2.     Struktur Analog. Ada sejumlah molekul di dalam sel yang dapat berlaku sebagai asam nukleat dan dengan demikian dapat berpasangan pada proses replikasi, ataupun transkripsi dan translasi. Karena molekul tersebut adalah molekul yang umumnya terdapat di dalam sel, maka molekul tersebut tidak akan dideteksi oleh sel. Dengan demikian mungkin sekali terjadi kesalahan. Misalnya, bromo-urasil, bromodeoksi-uridin, 2-amino-purin, inosin, hiposantin, dll. Molekul-molekul tersebut berlaku sebagai asam nukleat pada proses replikasi atau transkripsi, namun pada proses berikutnya tidak berfungsi tepat seperti pasangan asam nukleat yang seharusnya berada pada rantai DNA di tempat tersebut.
3.     Inhibitor. Bebrapa molekul tertentu dapat menempati ruang pada DNA yang seharusnya diisi oleh suatu asam nukleat. Misalnya, akridin, pseudo-uridin, metil-inosin, ribotimidin, metil-guanosin, dan dihidroksi-uridin. Apabila molekul-molekul tersebut menempati tempat asam nukleat, maka pada proses berikutnya molekul-molekul tersebut tidak akan dikenal, sehingga terjadilah penterjemahan yang salah oleh sel tersebut dan mengubah kode genetik selanjutnya. Dengan demikian setiap inhibitor akan menyebabkan kode genetik untuk seluruh rantai berikutnya mengalami perubahan.
4.     Radiasi. Ada bermacam-macam radiasi.
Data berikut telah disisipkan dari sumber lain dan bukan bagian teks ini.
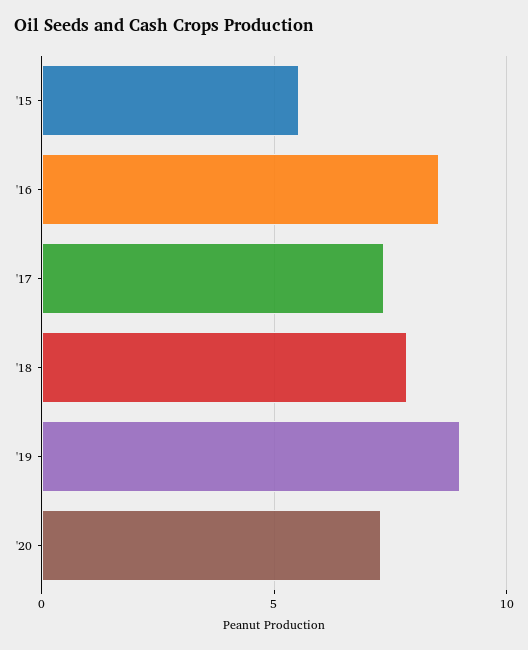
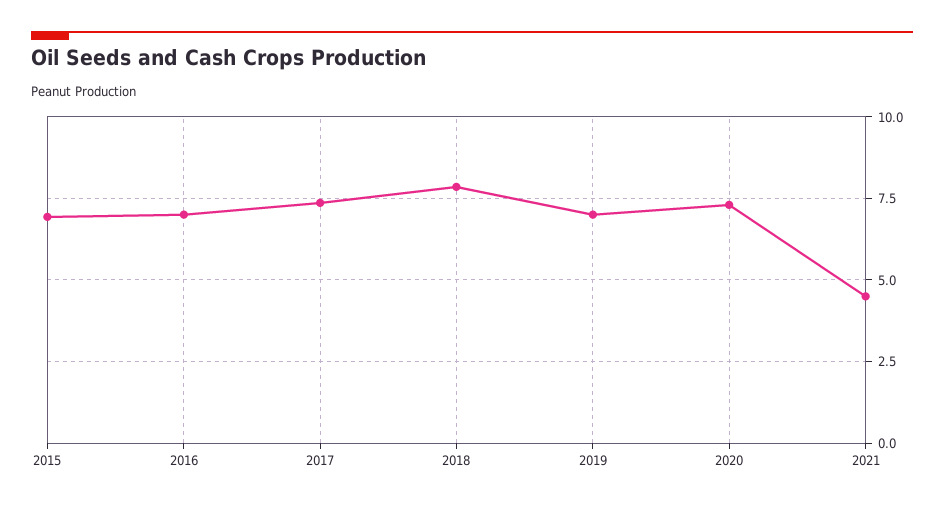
'15: 5.5 -> 7
'16: 8.5 -> 7
'19: 9 -> 7
2021: none -> 4.5

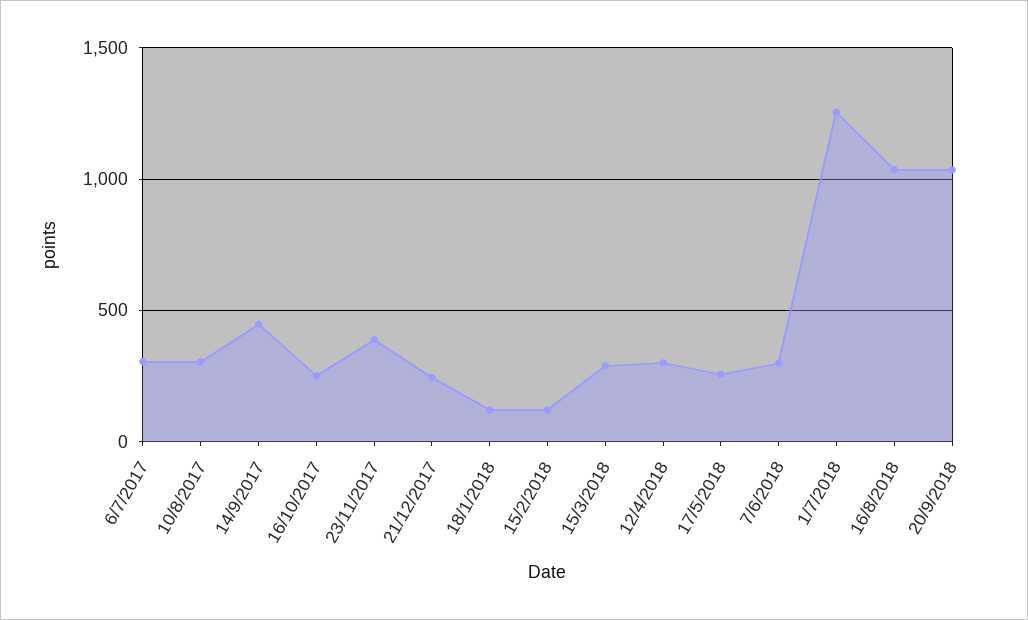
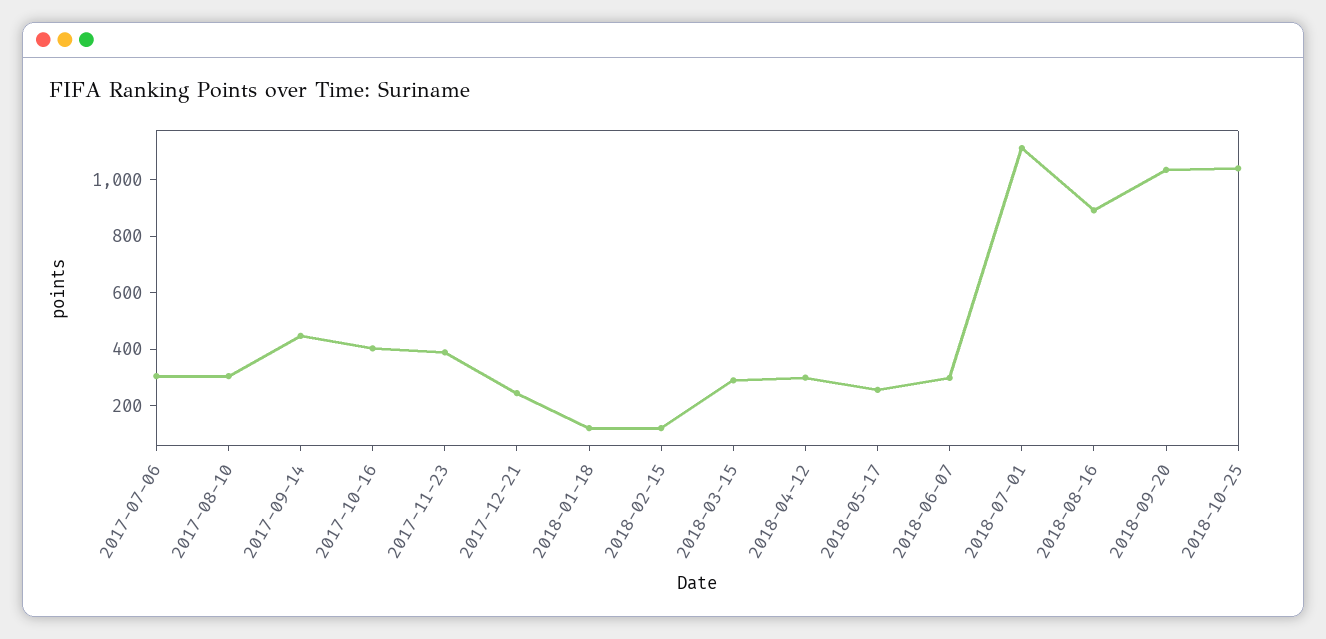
16/10/2017: 250 -> 400
1/7/2018: 1250 -> 1100
16/8/2018: 1050 -> 900
2018-10-25: none -> 1050

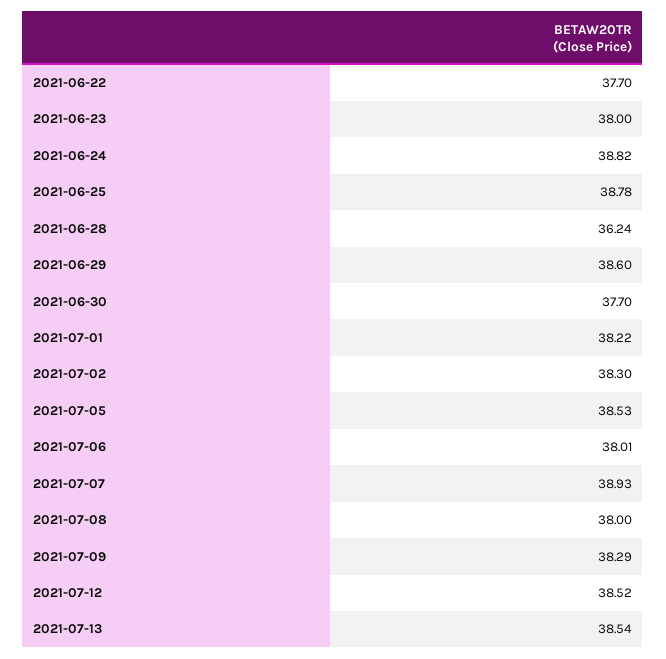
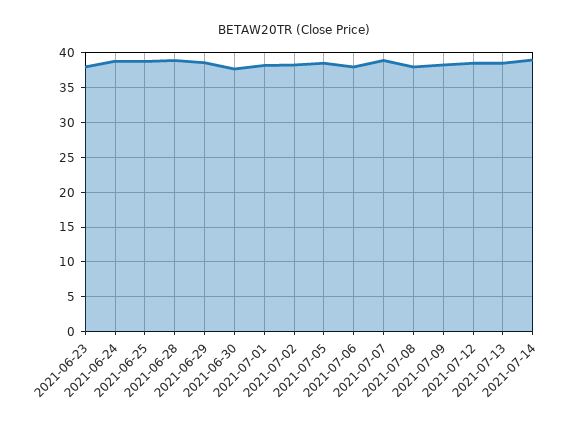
2021-06-22: 37.7 -> none
2021-06-28: 36.24 -> 39
2021-07-14: none -> 39

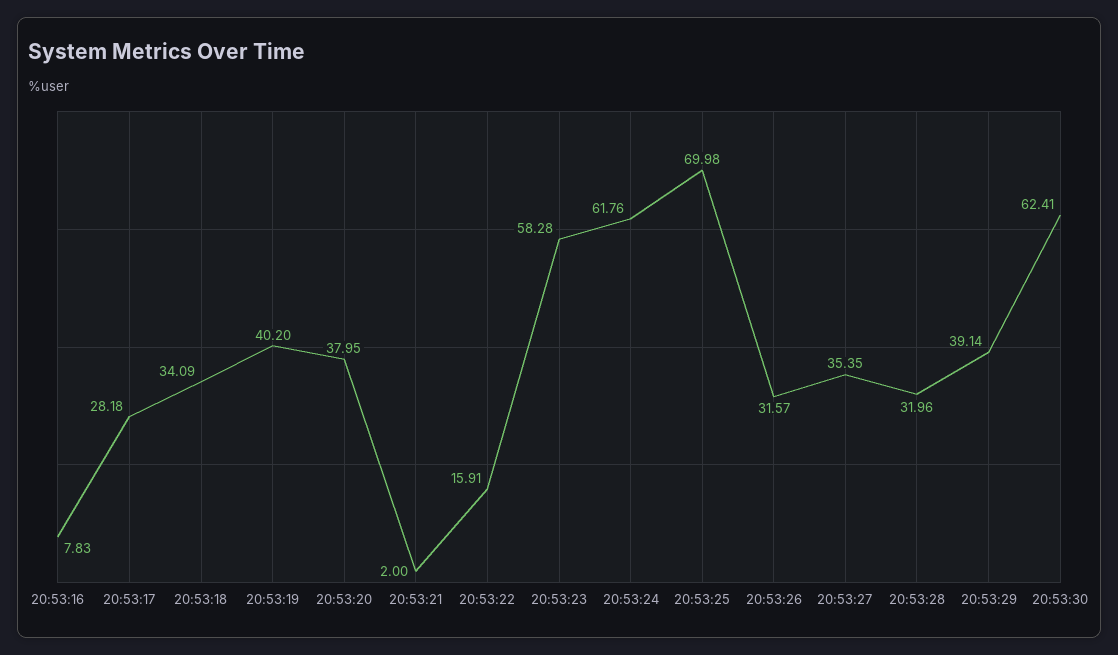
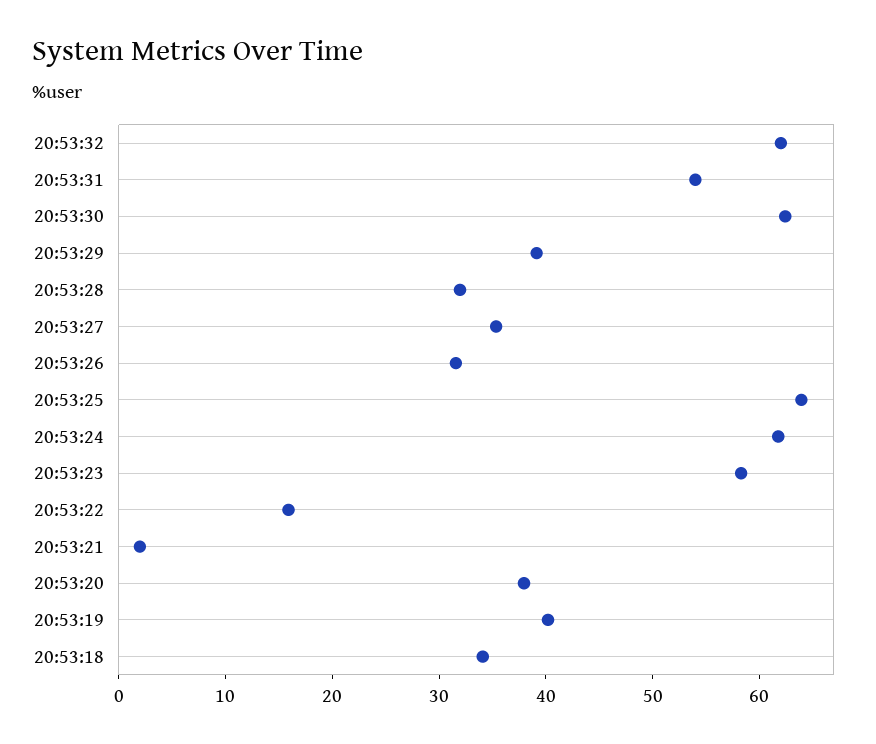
20:53:16: 7.83 -> none
20:53:17: 28.18 -> none
20:53:25: 69.98 -> 64
20:53:32: none -> 62
20:53:31: none -> 54

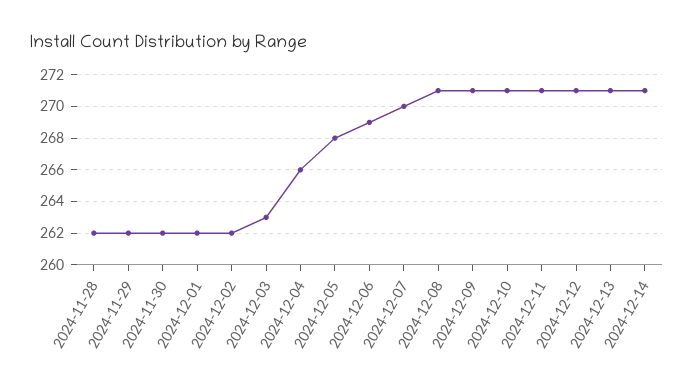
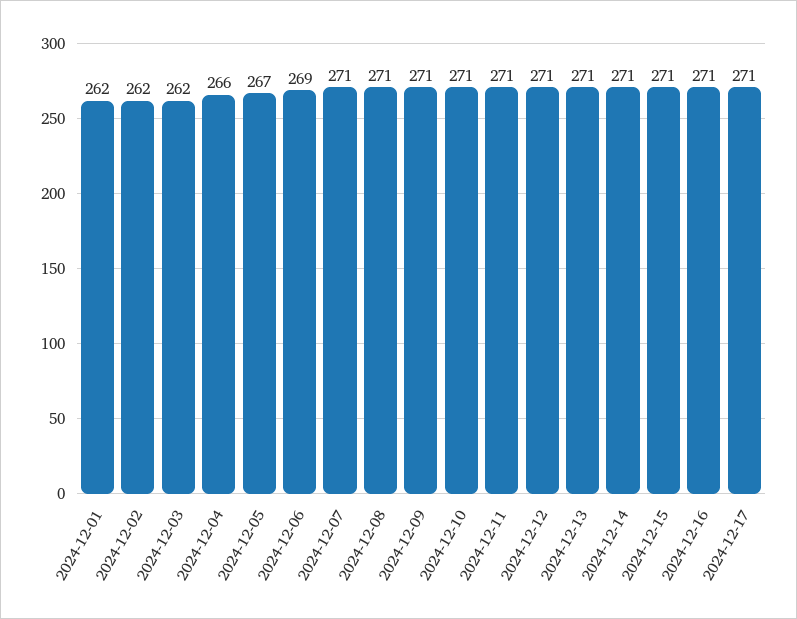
2024-11-28: 262 -> none
2024-11-29: 262 -> none
2024-11-30: 262 -> none
2024-12-03: 263 -> 262
2024-12-05: 268 -> 267
2024-12-07: 270 -> 271
2024-12-15: none -> 271
2024-12-16: none -> 271
2024-12-17: none -> 271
Radiasi UV, radioaktif, energi tinggi sinar matahari, juga merupakan penyebab mutasi.
Dari ke-empat faktor penyebab mutasi di atas, faktor ke-tiga dan faktor ke-empat yang paling dikenal, meskipun faktor pertama adalah penyebab yang paling umum. Ini adalah perubahan yang kita tinjau dari segi gen, namun demikian mutasi dapat terjadi pula pada struktur yang lebih besar, mislanya mutasi pada struktur kromosom ikut memainkan peranan penting dalam evolusi.

BAB III
PENUTUP
  
      A.  Kesimpulan
Asal usul keanekaragaman disebabkan oleh adanya beberapa faktor seperti  mutasi gen sehingga turunan memiliki perbedaan dengan nenek moyangnya
      B.    Saran
            Kami sebagai penulis sangat menyadari bahwa materi yang kami buat ini masih banyak kekurangan. Jadi untuk itu kami meminta kepada saudara saudari semuanya untuk memberikan saran, kritikan, dan hal-hal lainnya yang bisa membangun untuk menuju kepada yang lebih baik.  agar manfaat ini dari makalah ini dapat diambil penulis dan orang yang mambacanya.